Try it: Please show every line in the entries below that includes the word "note".

Data for review:
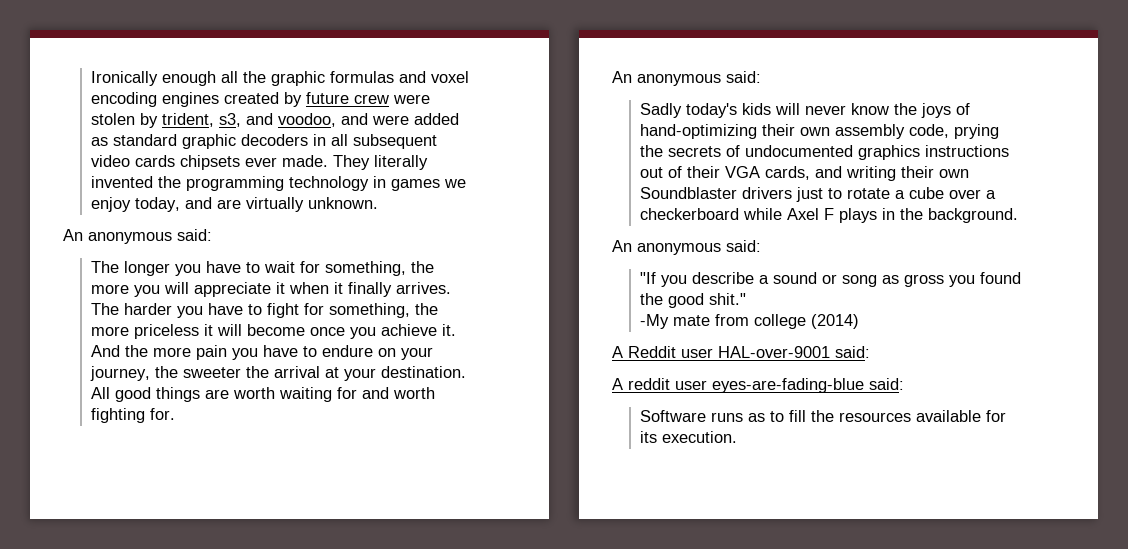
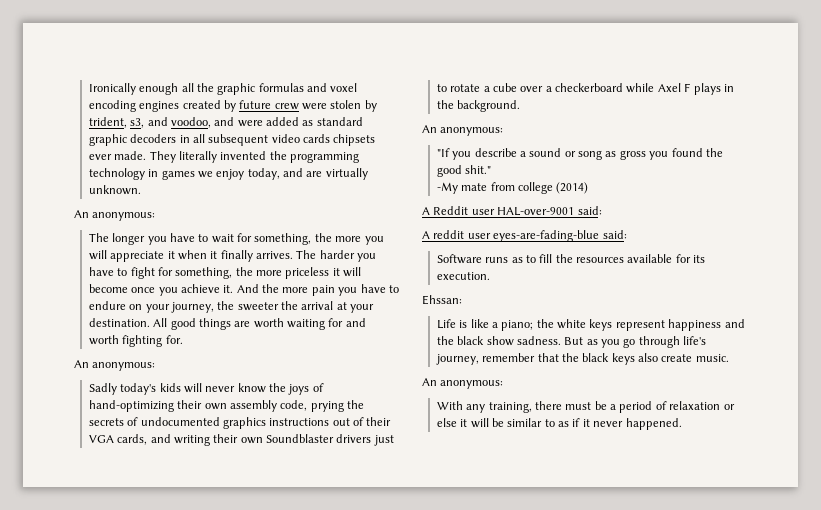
[88,229,212,244] anonymous said: -> [92,212,156,221] anonymous:
[637,71,761,86] anonymous said: -> [92,362,156,371] anonymous:
[637,240,761,255] anonymous said: -> [440,127,504,136] anonymous:
(738, 437) none -> [422,295,462,305] [436,319,745,331] [436,336,707,348] [435,353,729,365] [422,378,504,389] [436,401,735,413] [436,418,682,430] // Ehssan: // Life is like a piano; the white keys represent happiness and the black show sadness. But as you go through life's journey, remember that the black keys also create music. // An anonymous: // With any training, there must be a period of relaxation or else it will be similar to as if it never happened.

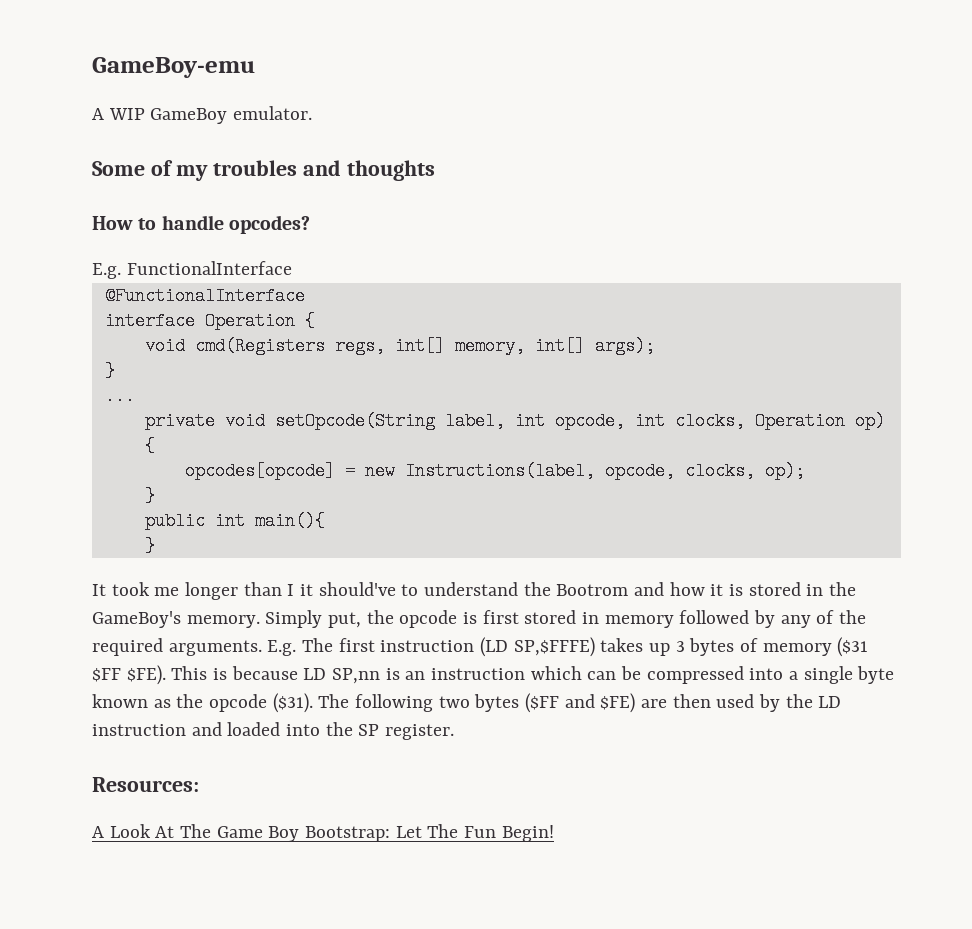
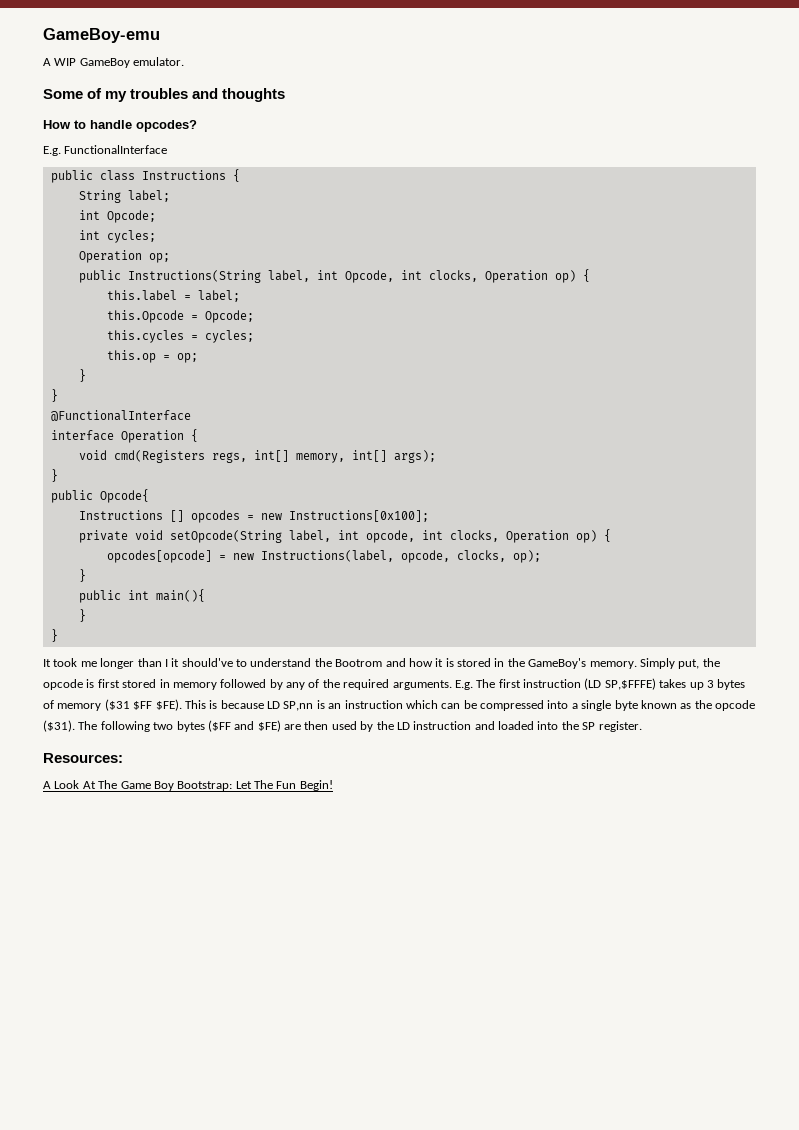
(292, 268) none -> [50,169,240,183] [78,190,170,203] [78,210,156,223] [78,230,156,243] [78,250,170,263] [78,269,590,283] [106,290,240,302] [106,310,254,323] [106,330,254,343] [106,350,198,363] [78,369,86,382] [50,389,58,402] // public class Instructions { // String label; // int Opcode; // int cycles; // Operation op; // public Instructions(String label, int Opcode, int clocks, Operation op) { // this.label = label; // this.Opcode = Opcode; // this.cycles = cycles; // this.op = op; // } // }
[104,387,135,405] ... -> [50,489,149,503] [78,510,429,523] public Opcode{ // Instructions [] opcodes = new Instructions[0x100];
(155, 546) none -> [50,629,58,642] // }

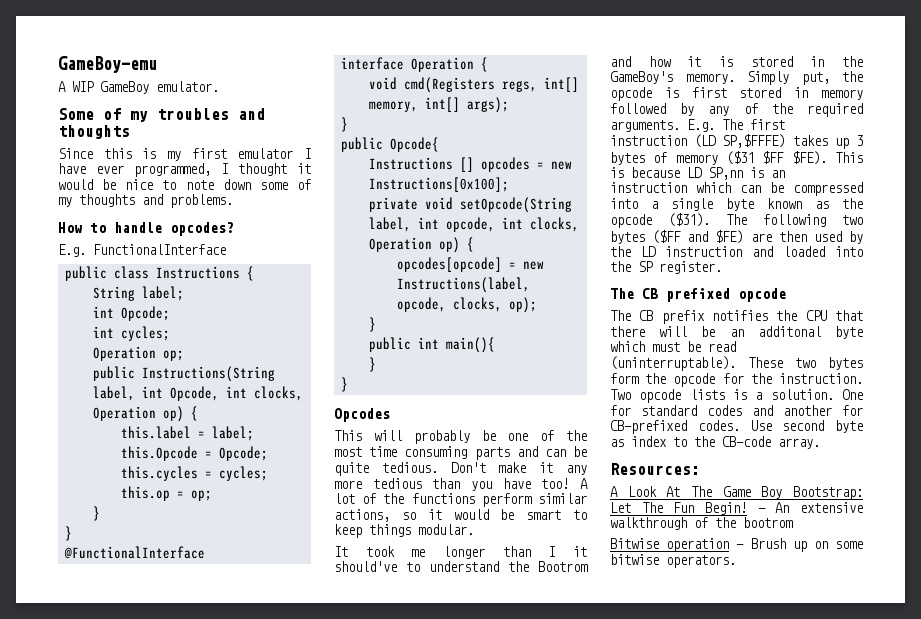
(286, 95) none -> [58,148,311,161] [58,163,311,177] [58,179,311,190] [58,194,233,208] // Since this is my first emulator I have ever programmed, I thought it would be nice to note down some of my thoughts and problems.
(58, 635) none -> [334,408,390,422] [334,430,587,444] [334,446,587,460] [334,462,587,476] [334,478,588,491] [334,493,587,507] [334,509,587,522] [334,524,474,538] // Opcodes // This will probably be one of the most time consuming parts and can be quite tedious. Don't make it any more tedious than you have too! A lot of the functions perform similar actions, so it would be smart to keep things modular.
(642, 726) none -> [610,288,786,302] [610,310,863,324] [610,326,863,339] [610,341,736,352] [610,356,863,371] [610,373,863,387] [610,389,863,403] [610,405,863,416] [610,420,863,434] [610,436,820,449] // The CB prefixed opcode // The CB prefix notifies the CPU that there will be an additonal byte which must be read (uninterruptable). These two bytes form the opcode for the instruction. Two opcode lists is a solution. One for standard codes and another for CB-prefixed codes. Use second byte as index to the CB-code array.
(333, 785) none -> [757,502,863,513] [610,517,793,530] [610,538,863,552] [610,554,736,568] - An extensive walkthrough of the bootrom // Bitwise operation - Brush up on some bitwise operators.

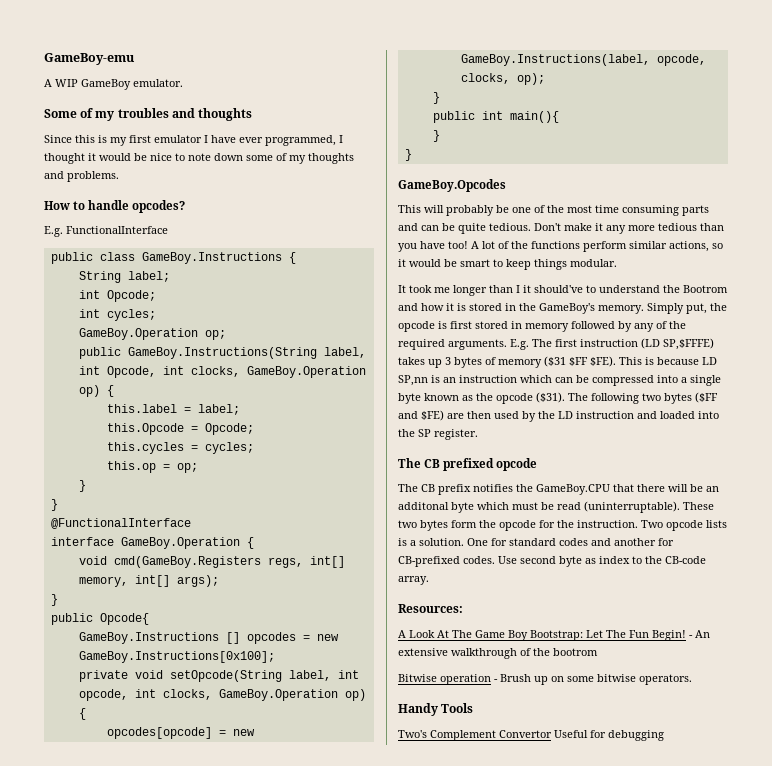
[155,266,240,279] Instructions -> [141,252,282,264] GameBoy.Instructions
[92,346,156,361] Operation -> [78,328,198,340] GameBoy.Operation
[141,366,275,382] Instructions(String -> [127,347,317,359] GameBoy.Instructions(String
[92,406,156,421] Operation -> [246,366,366,378] GameBoy.Operation
[410,57,474,72] Operation -> [120,537,240,549] GameBoy.Operation
[403,77,495,93] cmd(Registers -> [113,556,261,568] cmd(GameBoy.Registers
[368,157,453,170] Instructions -> [78,632,219,644] GameBoy.Instructions
[368,177,509,192] Instructions[0x100]; -> [78,651,275,663] GameBoy.Instructions[0x100];
[368,237,432,252] Operation -> [218,689,338,701] GameBoy.Operation
[396,277,530,293] Instructions(label, -> [460,54,650,66] GameBoy.Instructions(label,
[334,408,390,422] Opcodes -> [398,179,506,192] GameBoy.Opcodes
[805,310,827,321] CPU -> [536,484,610,495] GameBoy.CPU
(736, 561) none -> [398,703,474,716] [398,730,664,741] // Handy Tools // Two's Complement Convertor Useful for debugging

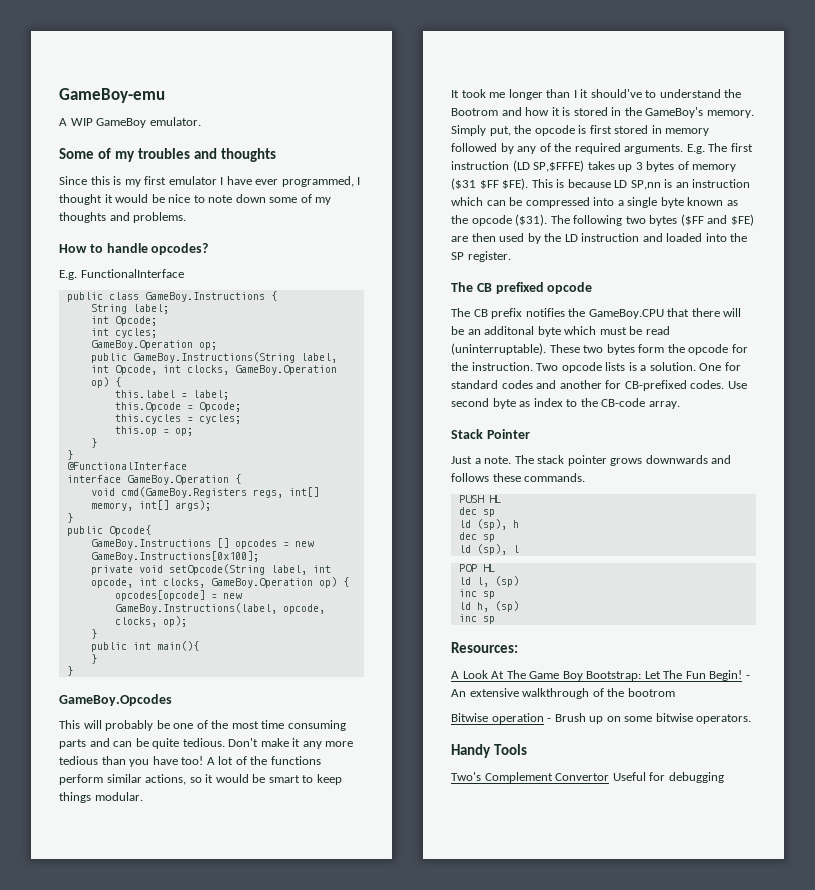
(429, 580) none -> [451,429,530,439] [451,455,732,466] [451,473,586,482] [458,495,501,503] [458,507,495,517] [458,519,519,530] [458,532,495,542] [458,544,519,555] [458,564,495,572] [458,576,519,587] [458,589,495,599] [458,601,519,612] [458,614,495,624] // Stack Pointer // Just a note. The stack pointer grows downwards and follows these commands. // PUSH HL // dec sp // ld (sp), h // dec sp // ld (sp), l // POP HL // ld l, (sp) // inc sp // ld h, (sp) // inc sp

Expected answer:
(286, 95) none -> [58,148,311,161] [58,163,311,177] [58,179,311,190] [58,194,233,208] // Since this is my first emulator I have ever programmed, I thought it would be nice to note down some of my thoughts and problems.
(429, 580) none -> [451,429,530,439] [451,455,732,466] [451,473,586,482] [458,495,501,503] [458,507,495,517] [458,519,519,530] [458,532,495,542] [458,544,519,555] [458,564,495,572] [458,576,519,587] [458,589,495,599] [458,601,519,612] [458,614,495,624] // Stack Pointer // Just a note. The stack pointer grows downwards and follows these commands. // PUSH HL // dec sp // ld (sp), h // dec sp // ld (sp), l // POP HL // ld l, (sp) // inc sp // ld h, (sp) // inc sp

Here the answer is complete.